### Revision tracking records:
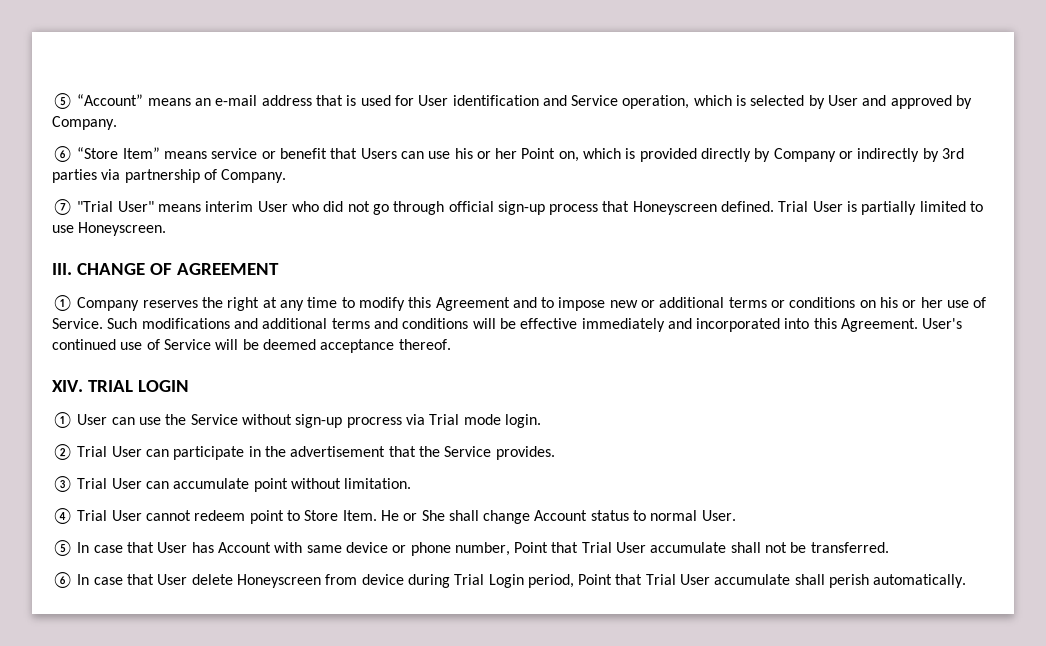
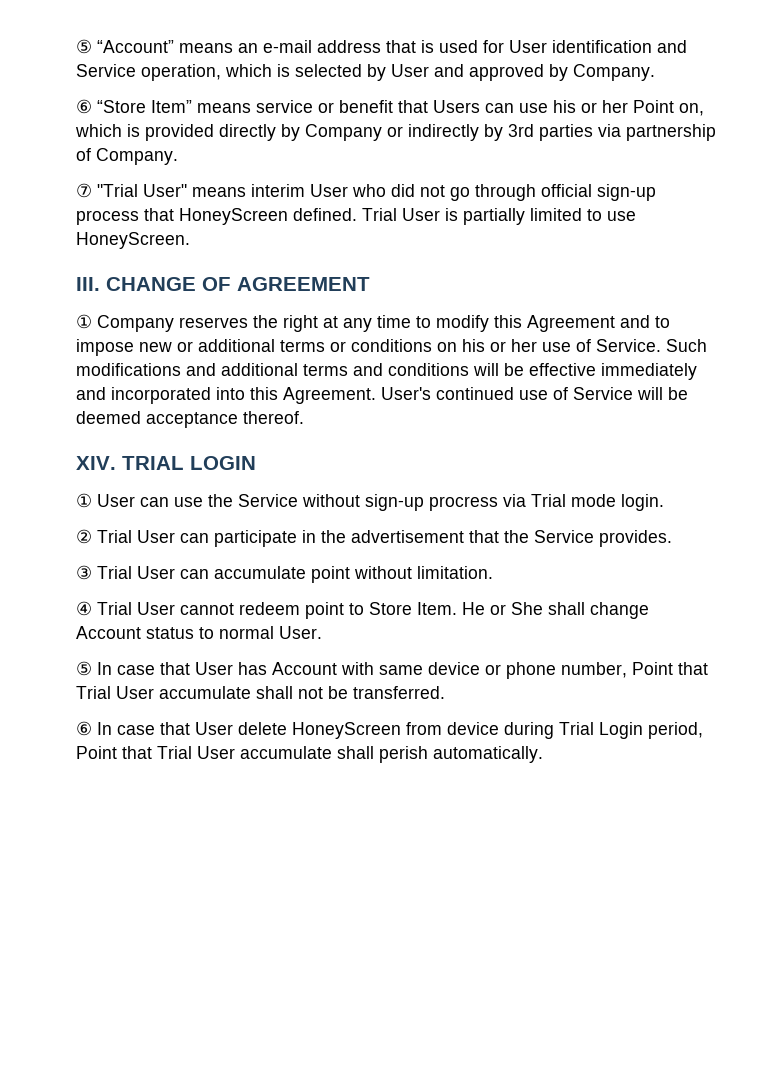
- ⑦ "Trial User" means interim User who did not go through official sign-up process that Honeyscreen defined.
+ ⑦ "Trial User" means interim User who did not go through official sign-up process that HoneyScreen defined.
- Trial User is partially limited to use Honeyscreen.
+ Trial User is partially limited to use HoneyScreen.
- ⑥ In case that User delete Honeyscreen from device during Trial Login period, Point that Trial User accumulate shall perish automatically.
+ ⑥ In case that User delete HoneyScreen from device during Trial Login period, Point that Trial User accumulate shall perish automatically.

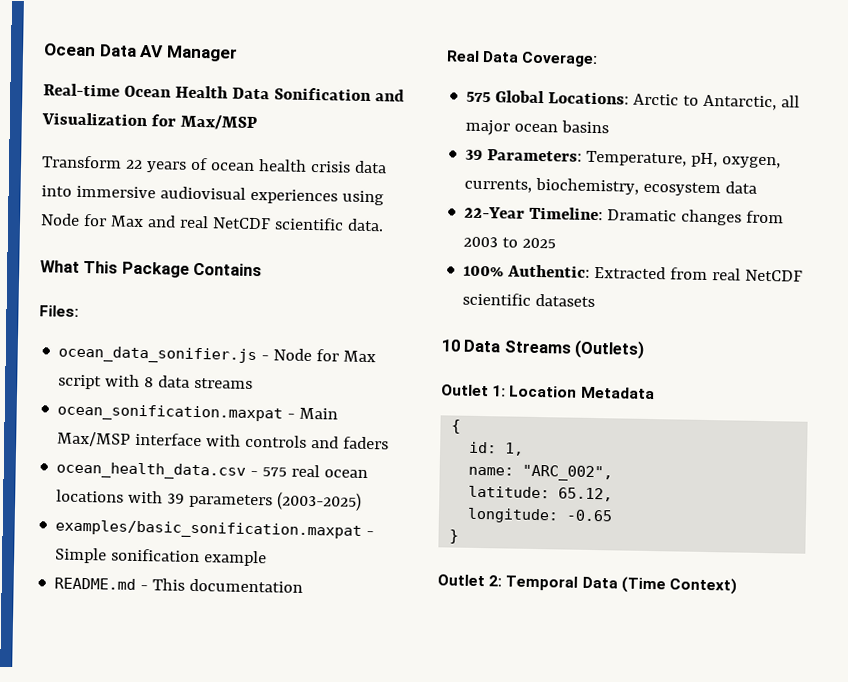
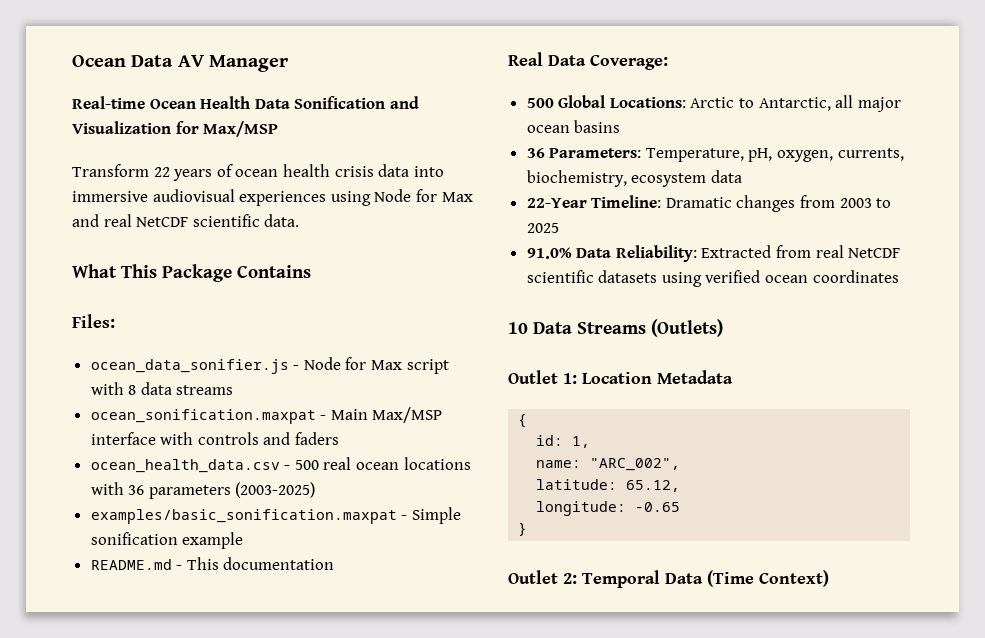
- ocean_health_data.csv - 575 real ocean locations with 39 parameters (2003-2025)
+ ocean_health_data.csv - 500 real ocean locations with 36 parameters (2003-2025)
- 575 Global Locations: Arctic to Antarctic, all major ocean basins
+ 500 Global Locations: Arctic to Antarctic, all major ocean basins
- 39 Parameters: Temperature, pH, oxygen, currents, biochemistry, ecosystem data
+ 36 Parameters: Temperature, pH, oxygen, currents, biochemistry, ecosystem data
- 100% Authentic: Extracted from real NetCDF scientific datasets
+ 91.0% Data Reliability: Extracted from real NetCDF scientific datasets using verified ocean coordinates

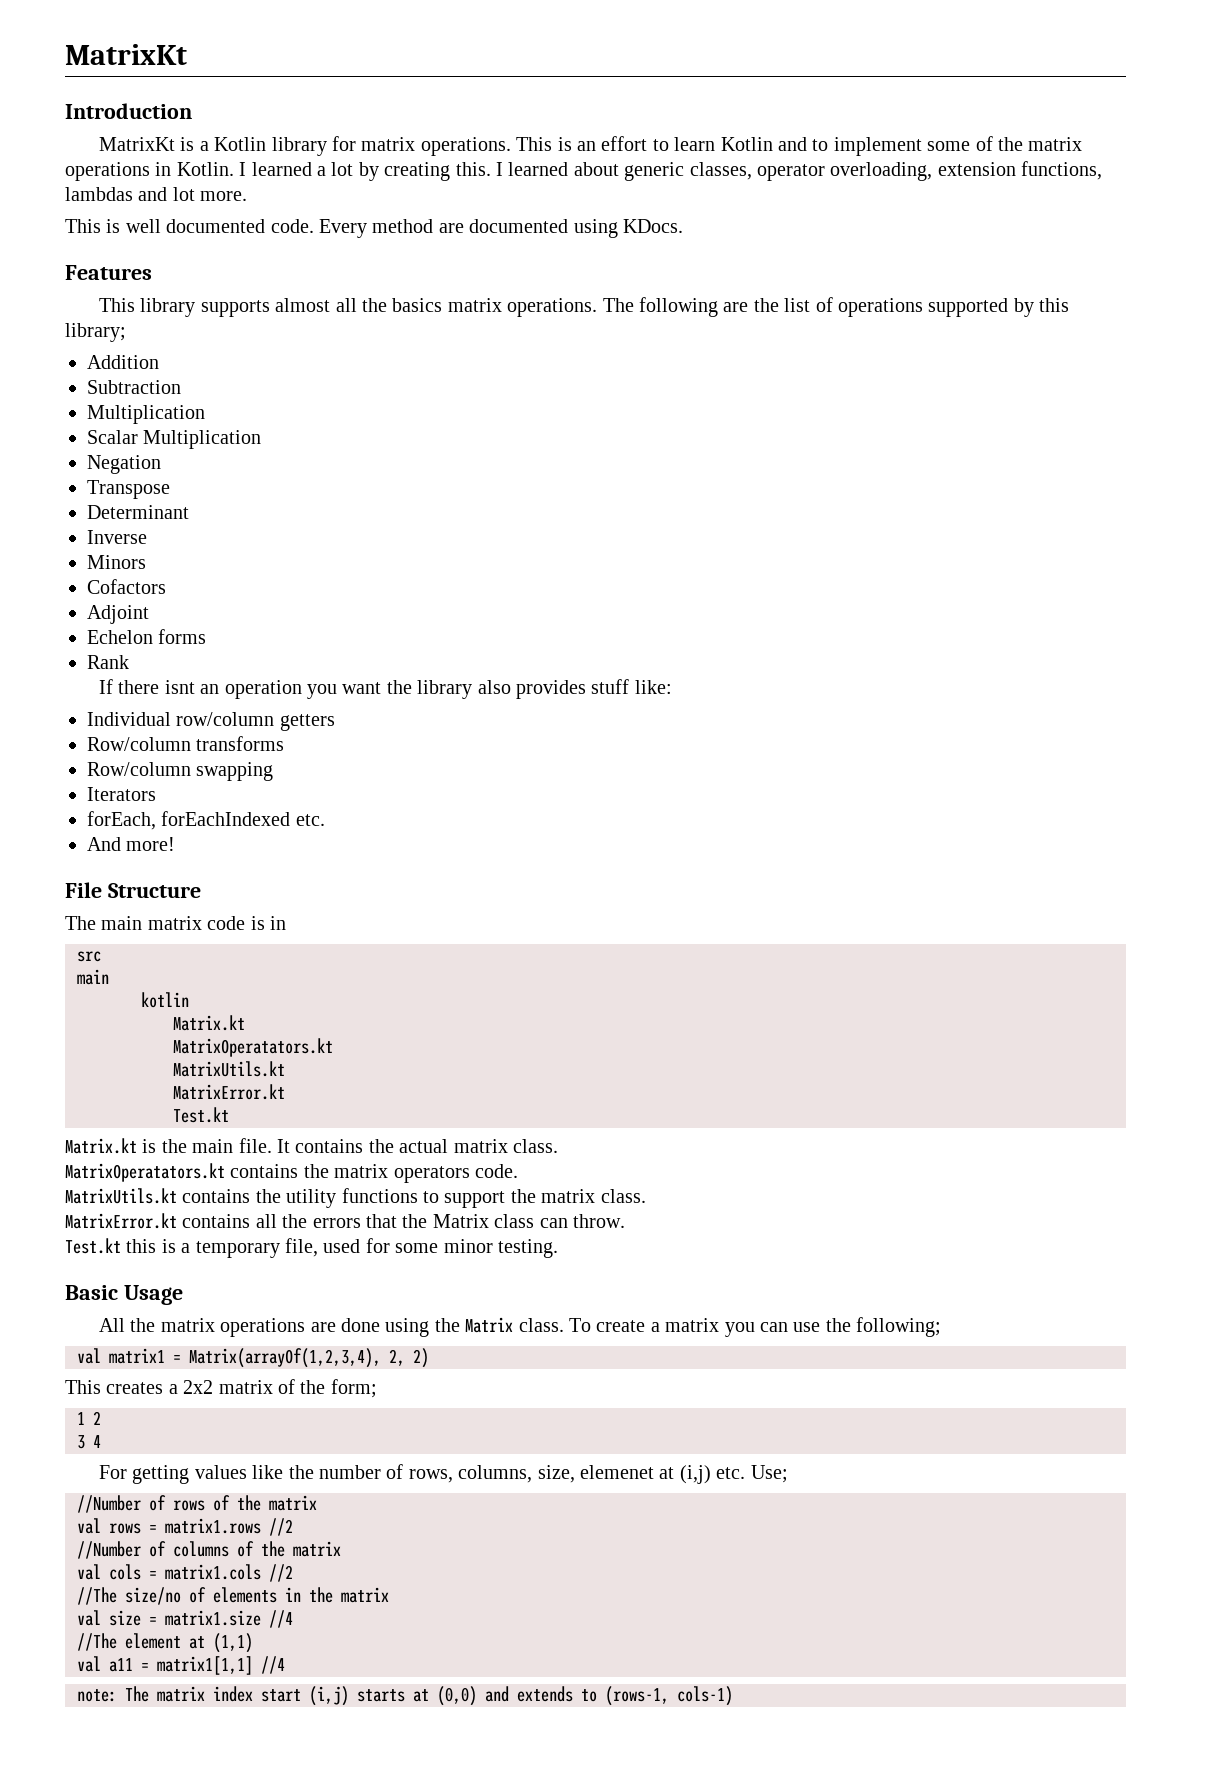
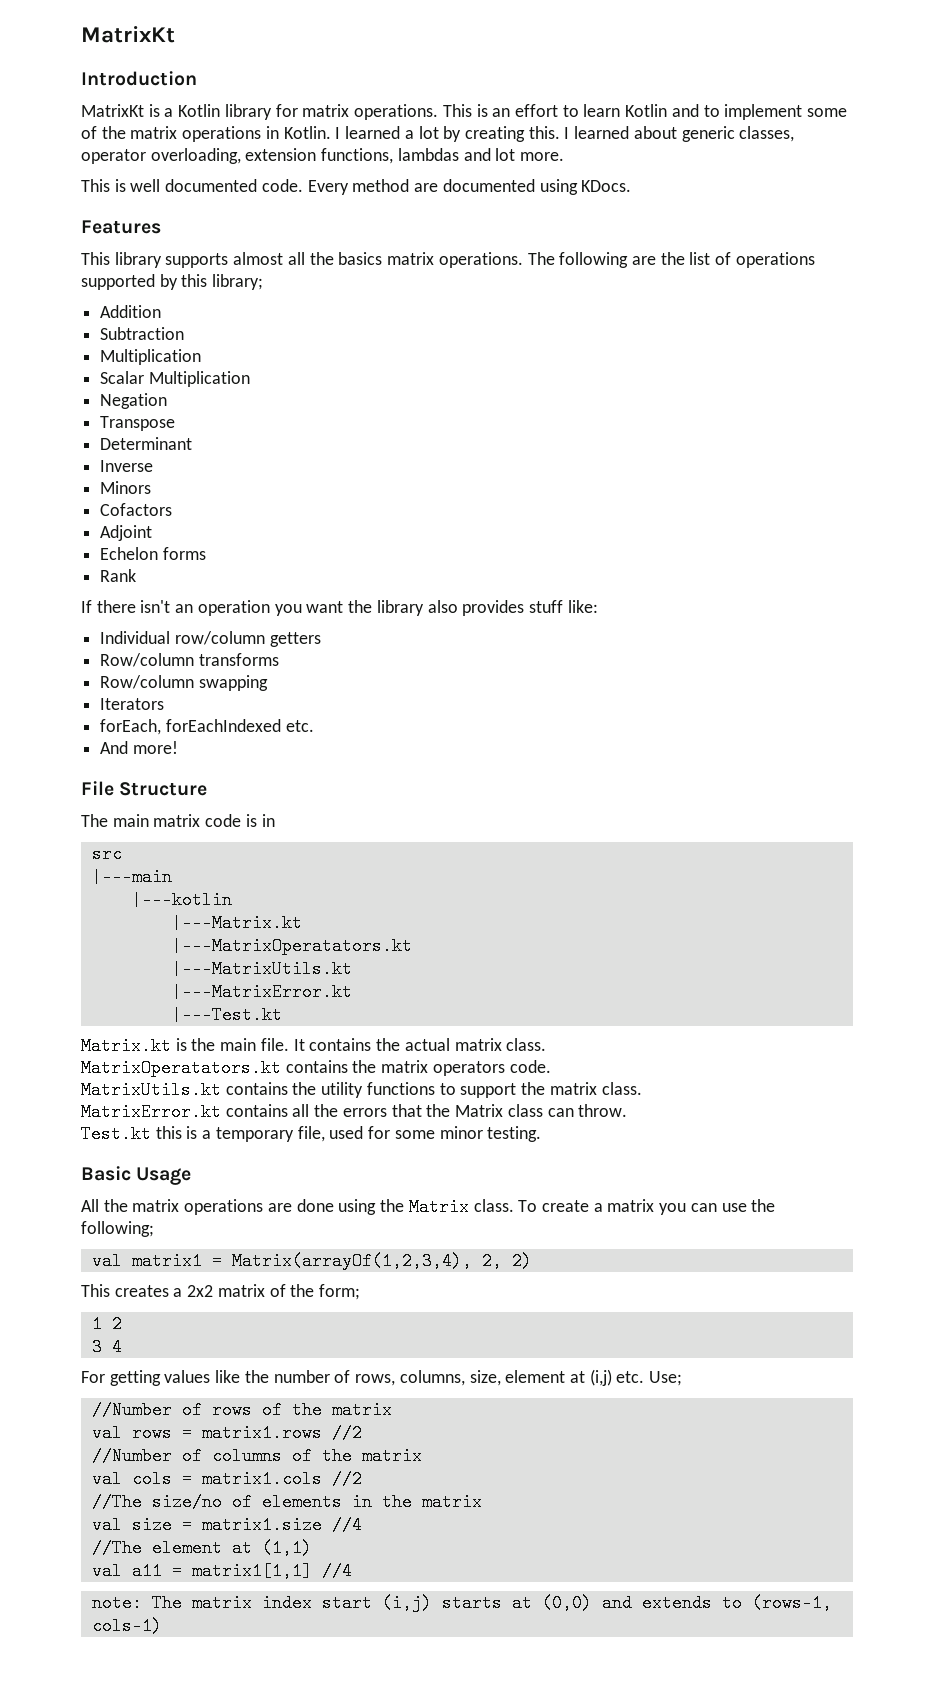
- If there isnt an operation you want the library also provides stuff like:
+ If there isn't an operation you want the library also provides stuff like:
  src
- main
- kotlin
- Matrix.kt
- MatrixOperatators.kt
- MatrixUtils.kt
- MatrixError.kt
- Test.kt
+ |---main
+ |---kotlin
+ |---Matrix.kt
+ |---MatrixOperatators.kt
+ |---MatrixUtils.kt
+ |---MatrixError.kt
+ |---Test.kt
- For getting values like the number of rows, columns, size, elemenet at (i,j) etc. Use;
+ For getting values like the number of rows, columns, size, element at (i,j) etc. Use;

### Problem statement:
Please repeat every record above exactly, but leave out the pictures.

### Solution:
- ⑦ "Trial User" means interim User who did not go through official sign-up process that Honeyscreen defined.
+ ⑦ "Trial User" means interim User who did not go through official sign-up process that HoneyScreen defined.
- Trial User is partially limited to use Honeyscreen.
+ Trial User is partially limited to use HoneyScreen.
- ⑥ In case that User delete Honeyscreen from device during Trial Login period, Point that Trial User accumulate shall perish automatically.
+ ⑥ In case that User delete HoneyScreen from device during Trial Login period, Point that Trial User accumulate shall perish automatically.

- ocean_health_data.csv - 575 real ocean locations with 39 parameters (2003-2025)
+ ocean_health_data.csv - 500 real ocean locations with 36 parameters (2003-2025)
- 575 Global Locations: Arctic to Antarctic, all major ocean basins
+ 500 Global Locations: Arctic to Antarctic, all major ocean basins
- 39 Parameters: Temperature, pH, oxygen, currents, biochemistry, ecosystem data
+ 36 Parameters: Temperature, pH, oxygen, currents, biochemistry, ecosystem data
- 100% Authentic: Extracted from real NetCDF scientific datasets
+ 91.0% Data Reliability: Extracted from real NetCDF scientific datasets using verified ocean coordinates

- If there isnt an operation you want the library also provides stuff like:
+ If there isn't an operation you want the library also provides stuff like:
  src
- main
- kotlin
- Matrix.kt
- MatrixOperatators.kt
- MatrixUtils.kt
- MatrixError.kt
- Test.kt
+ |---main
+ |---kotlin
+ |---Matrix.kt
+ |---MatrixOperatators.kt
+ |---MatrixUtils.kt
+ |---MatrixError.kt
+ |---Test.kt
- For getting values like the number of rows, columns, size, elemenet at (i,j) etc. Use;
+ For getting values like the number of rows, columns, size, element at (i,j) etc. Use;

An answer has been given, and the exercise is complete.